In mehreren Streitfällen ging es darum, ob es sich bei den Einkünften eines Rentenberaters um Einkünfte aus selbständiger Tätigkeit oder um gewerbliche Einkünfte handelt.

In der Entscheidung des BFH (BFH 7.5.19, VIII R2/16) waren die Rentenberaterinnen zwar im Rechtsdienstleistungsregister registriert, allerdings haben diese keine Zulassung als Rechtsanwältin oder Steuerberaterin.

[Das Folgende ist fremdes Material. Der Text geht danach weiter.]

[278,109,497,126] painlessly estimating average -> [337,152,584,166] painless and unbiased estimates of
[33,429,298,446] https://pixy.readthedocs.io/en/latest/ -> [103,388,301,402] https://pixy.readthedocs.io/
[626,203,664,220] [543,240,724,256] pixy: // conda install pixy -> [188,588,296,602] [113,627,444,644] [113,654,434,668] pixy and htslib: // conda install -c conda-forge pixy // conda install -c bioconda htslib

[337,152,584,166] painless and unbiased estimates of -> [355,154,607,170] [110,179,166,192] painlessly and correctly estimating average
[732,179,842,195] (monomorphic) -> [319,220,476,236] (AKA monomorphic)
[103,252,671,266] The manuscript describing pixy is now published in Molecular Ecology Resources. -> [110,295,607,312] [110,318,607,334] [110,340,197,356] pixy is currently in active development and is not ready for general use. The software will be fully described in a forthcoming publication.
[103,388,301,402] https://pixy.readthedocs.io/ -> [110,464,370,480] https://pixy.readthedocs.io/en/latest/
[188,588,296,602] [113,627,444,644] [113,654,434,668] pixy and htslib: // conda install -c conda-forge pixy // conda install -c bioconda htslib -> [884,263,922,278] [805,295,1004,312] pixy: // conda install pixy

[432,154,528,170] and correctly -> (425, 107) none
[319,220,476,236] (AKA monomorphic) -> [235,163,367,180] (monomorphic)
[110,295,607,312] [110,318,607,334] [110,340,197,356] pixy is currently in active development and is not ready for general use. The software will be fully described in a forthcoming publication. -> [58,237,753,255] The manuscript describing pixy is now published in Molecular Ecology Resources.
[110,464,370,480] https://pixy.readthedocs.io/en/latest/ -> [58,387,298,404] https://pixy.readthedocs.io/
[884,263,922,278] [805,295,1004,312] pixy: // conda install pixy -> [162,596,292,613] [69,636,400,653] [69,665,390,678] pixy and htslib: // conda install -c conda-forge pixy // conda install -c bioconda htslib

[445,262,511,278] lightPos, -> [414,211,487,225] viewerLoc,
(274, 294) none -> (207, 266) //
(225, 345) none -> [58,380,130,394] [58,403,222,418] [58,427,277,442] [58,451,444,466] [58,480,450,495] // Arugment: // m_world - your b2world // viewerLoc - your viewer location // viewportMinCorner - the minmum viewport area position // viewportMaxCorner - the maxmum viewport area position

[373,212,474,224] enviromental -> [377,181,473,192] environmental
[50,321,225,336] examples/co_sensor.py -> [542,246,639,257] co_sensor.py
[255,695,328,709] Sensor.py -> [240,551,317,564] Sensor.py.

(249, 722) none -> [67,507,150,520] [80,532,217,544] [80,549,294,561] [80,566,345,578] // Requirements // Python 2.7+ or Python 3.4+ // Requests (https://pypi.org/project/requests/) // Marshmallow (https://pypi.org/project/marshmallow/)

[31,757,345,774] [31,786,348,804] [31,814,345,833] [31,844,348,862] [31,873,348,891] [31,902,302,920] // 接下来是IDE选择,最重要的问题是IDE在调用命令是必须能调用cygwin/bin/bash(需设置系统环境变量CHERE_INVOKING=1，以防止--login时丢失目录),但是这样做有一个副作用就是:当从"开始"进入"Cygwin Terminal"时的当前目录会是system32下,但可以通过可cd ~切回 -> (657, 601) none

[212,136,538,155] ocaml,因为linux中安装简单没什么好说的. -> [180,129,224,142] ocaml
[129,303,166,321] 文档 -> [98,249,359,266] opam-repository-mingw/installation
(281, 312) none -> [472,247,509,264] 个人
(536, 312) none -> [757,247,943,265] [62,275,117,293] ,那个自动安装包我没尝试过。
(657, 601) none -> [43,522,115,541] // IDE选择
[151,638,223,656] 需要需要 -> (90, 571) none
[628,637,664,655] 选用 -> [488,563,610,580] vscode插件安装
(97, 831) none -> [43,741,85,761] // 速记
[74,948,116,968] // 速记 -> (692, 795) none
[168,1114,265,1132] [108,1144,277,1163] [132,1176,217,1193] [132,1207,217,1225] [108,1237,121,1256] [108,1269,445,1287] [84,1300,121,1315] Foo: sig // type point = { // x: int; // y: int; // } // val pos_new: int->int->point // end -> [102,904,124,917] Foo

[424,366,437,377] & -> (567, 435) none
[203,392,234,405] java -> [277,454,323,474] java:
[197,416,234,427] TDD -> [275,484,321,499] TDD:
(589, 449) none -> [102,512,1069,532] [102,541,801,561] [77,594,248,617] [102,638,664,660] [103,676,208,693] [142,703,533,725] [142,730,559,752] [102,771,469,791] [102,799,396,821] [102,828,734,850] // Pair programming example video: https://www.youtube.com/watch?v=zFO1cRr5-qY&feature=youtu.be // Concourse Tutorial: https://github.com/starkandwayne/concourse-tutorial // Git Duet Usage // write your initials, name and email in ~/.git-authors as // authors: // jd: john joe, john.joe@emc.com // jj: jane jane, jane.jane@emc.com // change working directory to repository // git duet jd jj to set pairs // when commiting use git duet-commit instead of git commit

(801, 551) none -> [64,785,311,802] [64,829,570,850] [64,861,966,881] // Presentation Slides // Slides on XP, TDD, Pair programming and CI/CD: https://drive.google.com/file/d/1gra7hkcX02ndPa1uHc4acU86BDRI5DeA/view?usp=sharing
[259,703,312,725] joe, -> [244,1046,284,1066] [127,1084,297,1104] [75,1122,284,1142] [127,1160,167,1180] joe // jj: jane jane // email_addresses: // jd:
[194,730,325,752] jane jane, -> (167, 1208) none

Der BFH begründet seine Entscheidung damit, dass der Beruf nicht in den Katalogberufen nach § 18 EStG enthalten ist und diesen auch nicht ähnelt. Die Ausbildung eines Rentenberaters ist nicht vergleichbar mit einer Ausbildung zu einem der Katalogberufen. Dass die Tätigkeit eines Rechtsberaters durch einen Rechtsanwalt ebenfalls ausgeübt werden kann, begründet keine selbständige Tätigkeit.

Demnach sind die Einkünfte des Rentenberaters den gewerblichen Einkünften zuzuordnen und damit sind die Einkünfte grundsätzlich gewerbesteuerpflichtig.